GOVERNO REGIONAL TRANSFERE UM MILHÃO DE EUROS PARA A AZORINA, SA

O Governo Regional dos Açores vai transferir para a Sociedade de Gestão Ambiental e Conservação da Natureza – Azorina, S.A., um milhão de euros, valor correspondente à comparticipação financeira a cargo da Região para este ano, determina um despacho do secretário regional do Ambiente e Alterações Climáticas (SRAAC) hoje publicado em Jornal Oficial.

A transferência, refere o despacho, será processada pela dotação do Plano de Investimentos da SRAAC para o ano económico de 2021.

A atribuição desta verba insere-se, informa, por outro lado, uma nota do executivo hoje emitida, “no contrato-programa estabelecido entre a Região Autónoma dos Açores e a Azorina, S.A., e é destinado a regular a cooperação entre as partes, no âmbito do exercício pela Sociedade de Gestão Ambiental e Conservação da Natureza, das atividades específicas correspondentes à prossecução do seu objeto e à realização das funções que lhe são inerentes”.

Com esta transferência fica assegurado o funcionamento da Azorina, “até à conclusão da anunciada internalização da empresa na administração pública regional”, conclui a nota governamental.

A Sociedade de Gestão Ambiental e Conservação da Natureza, S.A. — Azorina, S.A., foi criada através do Decreto Legislativo Regional n.º 16/2010/A, de 12 de abril, com o objetivo de promover “ações de gestão ambiental, conservação da natureza e dos recursos naturais, incluindo atividades no domínio da promoção da participação pública em matéria ambiental e da informação, divulgação e educação ambiental”.

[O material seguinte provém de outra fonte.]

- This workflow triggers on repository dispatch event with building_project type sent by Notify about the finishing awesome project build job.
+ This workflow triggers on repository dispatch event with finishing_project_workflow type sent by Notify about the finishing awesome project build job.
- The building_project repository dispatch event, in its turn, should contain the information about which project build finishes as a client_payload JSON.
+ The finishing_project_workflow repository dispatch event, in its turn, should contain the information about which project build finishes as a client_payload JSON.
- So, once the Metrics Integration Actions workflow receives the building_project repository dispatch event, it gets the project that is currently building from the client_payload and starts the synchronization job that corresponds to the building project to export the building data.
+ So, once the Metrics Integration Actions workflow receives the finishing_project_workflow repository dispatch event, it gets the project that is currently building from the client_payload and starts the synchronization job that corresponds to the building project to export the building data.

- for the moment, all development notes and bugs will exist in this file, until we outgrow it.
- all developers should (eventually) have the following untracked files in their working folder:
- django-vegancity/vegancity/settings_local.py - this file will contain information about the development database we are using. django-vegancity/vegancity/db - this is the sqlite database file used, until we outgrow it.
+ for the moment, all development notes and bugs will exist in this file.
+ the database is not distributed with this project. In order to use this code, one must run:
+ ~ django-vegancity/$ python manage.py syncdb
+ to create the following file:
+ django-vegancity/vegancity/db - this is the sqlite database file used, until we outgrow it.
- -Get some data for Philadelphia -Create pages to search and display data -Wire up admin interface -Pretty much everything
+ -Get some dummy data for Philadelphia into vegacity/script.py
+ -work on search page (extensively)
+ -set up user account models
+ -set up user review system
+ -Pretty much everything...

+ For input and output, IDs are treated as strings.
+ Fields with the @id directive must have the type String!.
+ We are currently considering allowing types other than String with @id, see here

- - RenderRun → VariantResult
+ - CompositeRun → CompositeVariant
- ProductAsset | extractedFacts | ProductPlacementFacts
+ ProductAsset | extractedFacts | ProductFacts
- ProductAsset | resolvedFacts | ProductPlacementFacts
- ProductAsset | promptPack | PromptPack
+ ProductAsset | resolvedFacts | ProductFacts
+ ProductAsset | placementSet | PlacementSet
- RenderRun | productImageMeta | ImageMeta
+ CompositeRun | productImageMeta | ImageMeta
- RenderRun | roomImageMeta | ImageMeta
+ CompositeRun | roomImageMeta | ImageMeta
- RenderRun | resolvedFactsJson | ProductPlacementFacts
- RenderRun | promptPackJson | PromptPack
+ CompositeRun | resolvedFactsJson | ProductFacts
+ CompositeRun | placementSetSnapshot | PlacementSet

Aquando da apresentação, discussão e votação do Programa do XIII Governo Regional dos Açores, na Assembleia Legislativa dos Açores, a 09 de dezembro de 2020, o secretário regional das Finanças, Planeamento e Administração Pública anunciou a reformulação do Setor Público Empresarial Regional (SPER) com extinção da Azorina, SDEA e Sinaga, e a reestruturação das restantes empresas.

“O SPER deve ser isso mesmo, empresarial, o que não é o caso das empresas mencionadas, e ter por objeto atividades de serviço público que não sejam de concorrência desleal com a iniciativa privada”, disse então Joaquim Bastos e Silva.

Mais recentemente, o mesmo governante anunciou que o processo de extinção destas três empresas deverá ficar concluído até ao final do primeiro semestre deste ano. Até lá, compete ao Governo, cumprir com as obrigações contratualizadas no contrato-programa entre a Região e as EP(s) a extinguir.